++++ SUPPLIED INFORMATION ++++
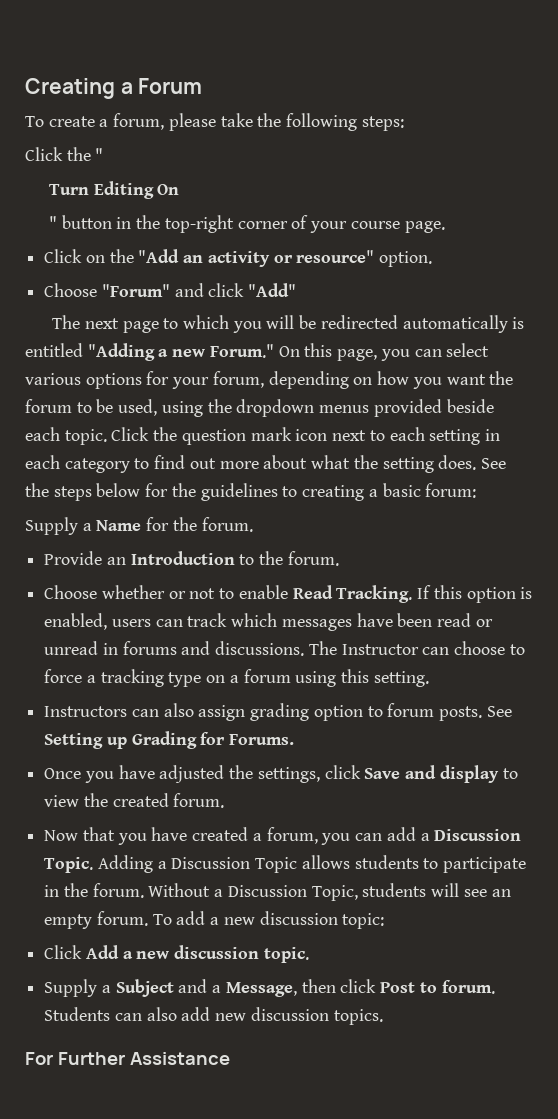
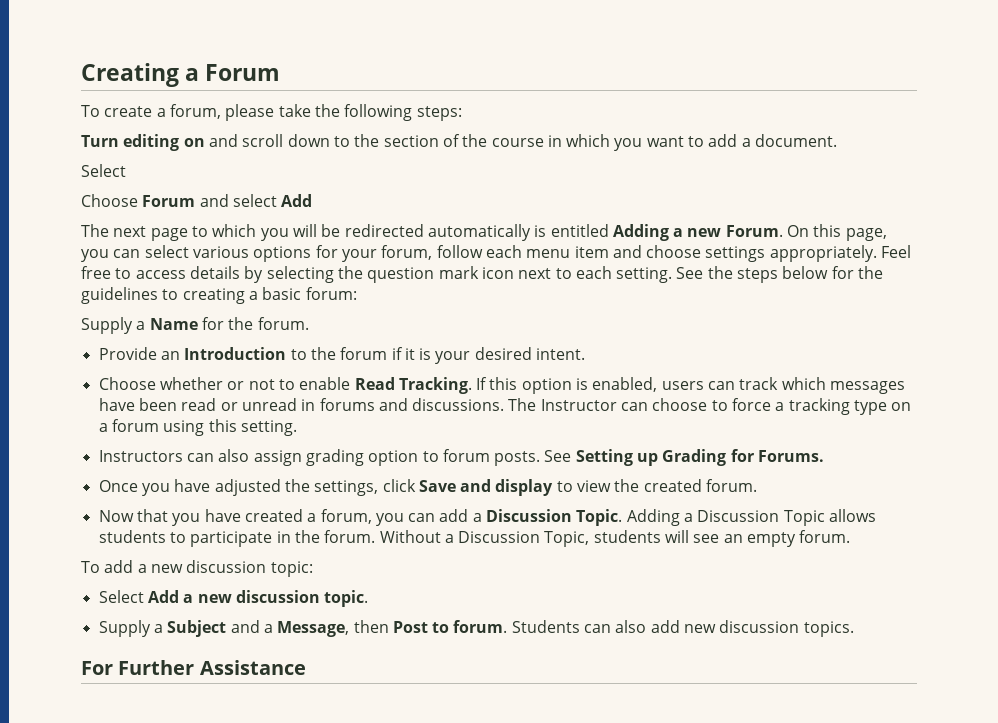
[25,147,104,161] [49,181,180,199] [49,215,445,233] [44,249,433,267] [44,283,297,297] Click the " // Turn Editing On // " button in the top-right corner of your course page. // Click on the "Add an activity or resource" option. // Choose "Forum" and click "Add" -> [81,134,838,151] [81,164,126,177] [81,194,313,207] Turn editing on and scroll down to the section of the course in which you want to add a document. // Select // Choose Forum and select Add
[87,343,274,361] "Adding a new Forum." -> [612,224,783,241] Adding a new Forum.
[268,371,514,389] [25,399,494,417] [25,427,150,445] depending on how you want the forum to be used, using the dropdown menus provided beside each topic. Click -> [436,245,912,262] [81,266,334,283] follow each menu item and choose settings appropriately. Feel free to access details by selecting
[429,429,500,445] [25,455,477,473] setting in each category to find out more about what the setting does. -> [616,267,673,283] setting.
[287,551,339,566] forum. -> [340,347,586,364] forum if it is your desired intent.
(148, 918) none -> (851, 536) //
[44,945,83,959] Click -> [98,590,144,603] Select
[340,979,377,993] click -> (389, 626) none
++++
++++ SUPPLIED INFORMATION ++++
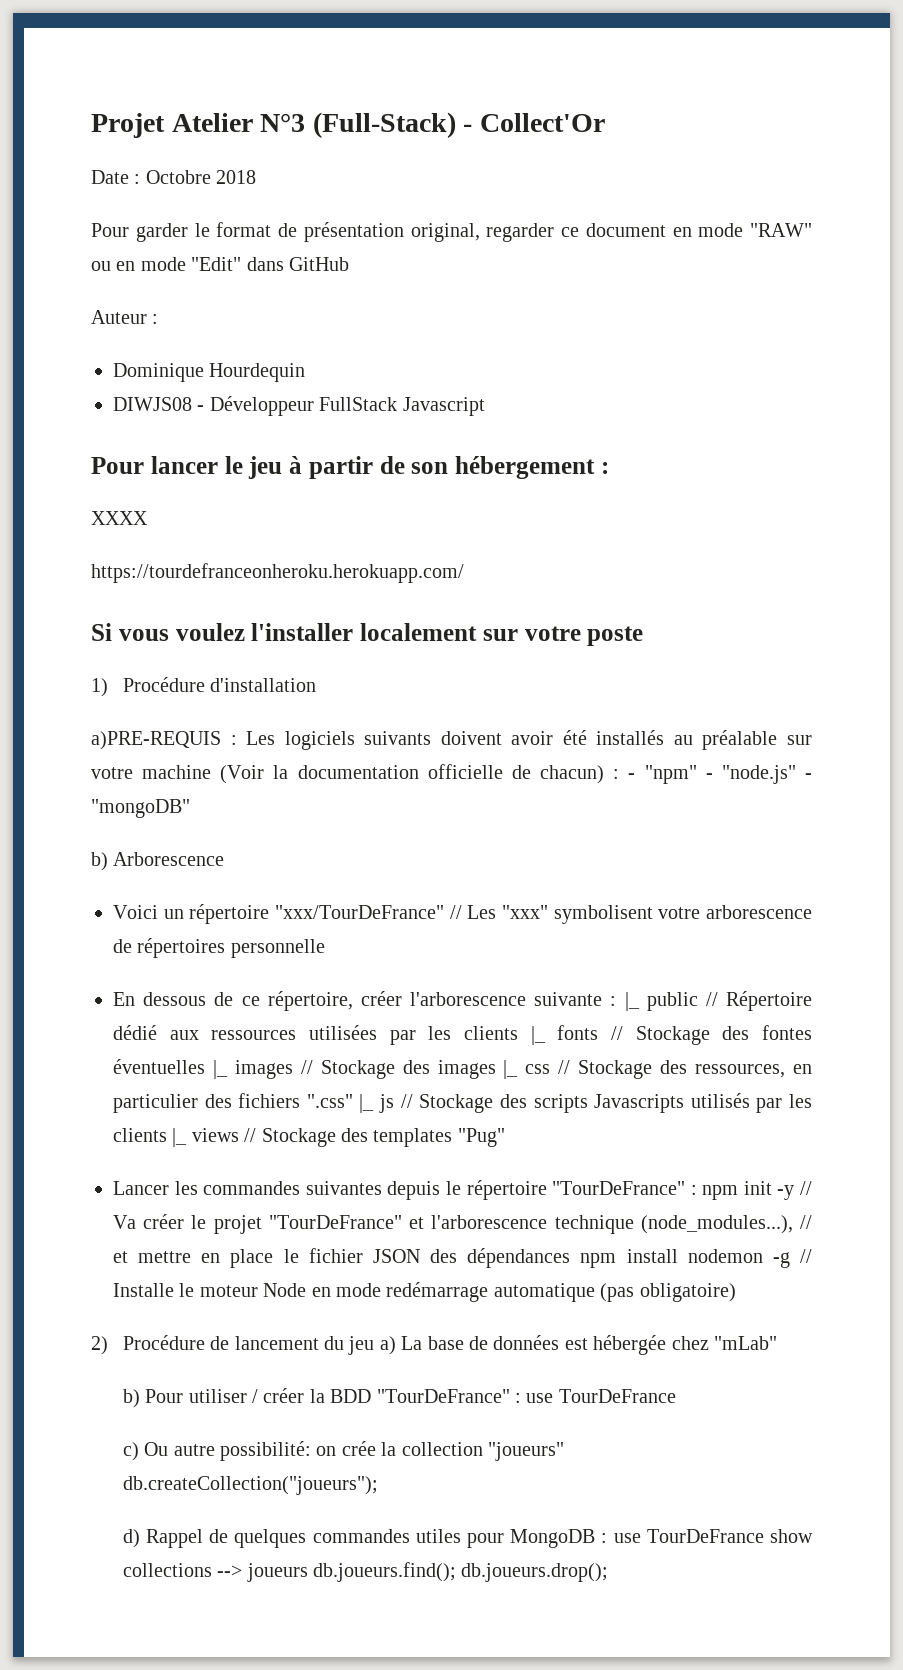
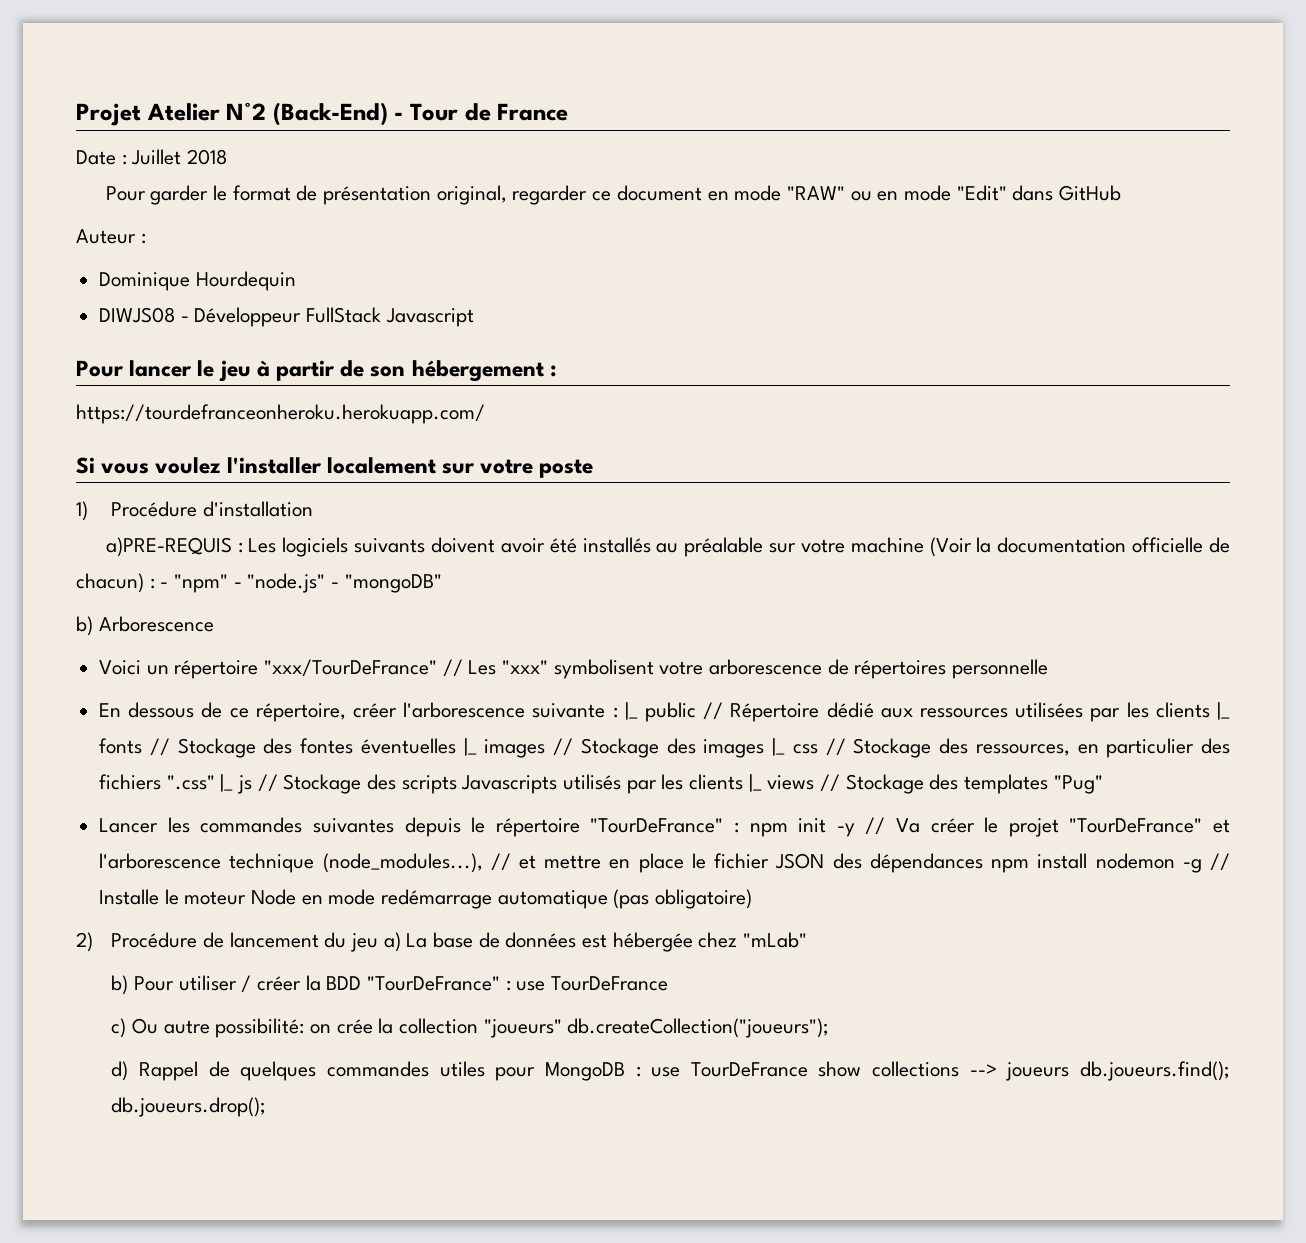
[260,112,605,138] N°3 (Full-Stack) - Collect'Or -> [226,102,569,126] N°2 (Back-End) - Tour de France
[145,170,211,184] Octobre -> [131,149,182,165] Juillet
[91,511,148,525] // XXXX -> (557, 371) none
++++
**YOUR INSTRUCTIONS**
Return, with no change at all, every line in the entries above from the line containing "[25,147,104,161] [49,181,180,199] [49,215,445,233]" through the line containing "[340,979,377,993] click -> (389, 626) none".

**THE COMPLETED TASK**
[25,147,104,161] [49,181,180,199] [49,215,445,233] [44,249,433,267] [44,283,297,297] Click the " // Turn Editing On // " button in the top-right corner of your course page. // Click on the "Add an activity or resource" option. // Choose "Forum" and click "Add" -> [81,134,838,151] [81,164,126,177] [81,194,313,207] Turn editing on and scroll down to the section of the course in which you want to add a document. // Select // Choose Forum and select Add
[87,343,274,361] "Adding a new Forum." -> [612,224,783,241] Adding a new Forum.
[268,371,514,389] [25,399,494,417] [25,427,150,445] depending on how you want the forum to be used, using the dropdown menus provided beside each topic. Click -> [436,245,912,262] [81,266,334,283] follow each menu item and choose settings appropriately. Feel free to access details by selecting
[429,429,500,445] [25,455,477,473] setting in each category to find out more about what the setting does. -> [616,267,673,283] setting.
[287,551,339,566] forum. -> [340,347,586,364] forum if it is your desired intent.
(148, 918) none -> (851, 536) //
[44,945,83,959] Click -> [98,590,144,603] Select
[340,979,377,993] click -> (389, 626) none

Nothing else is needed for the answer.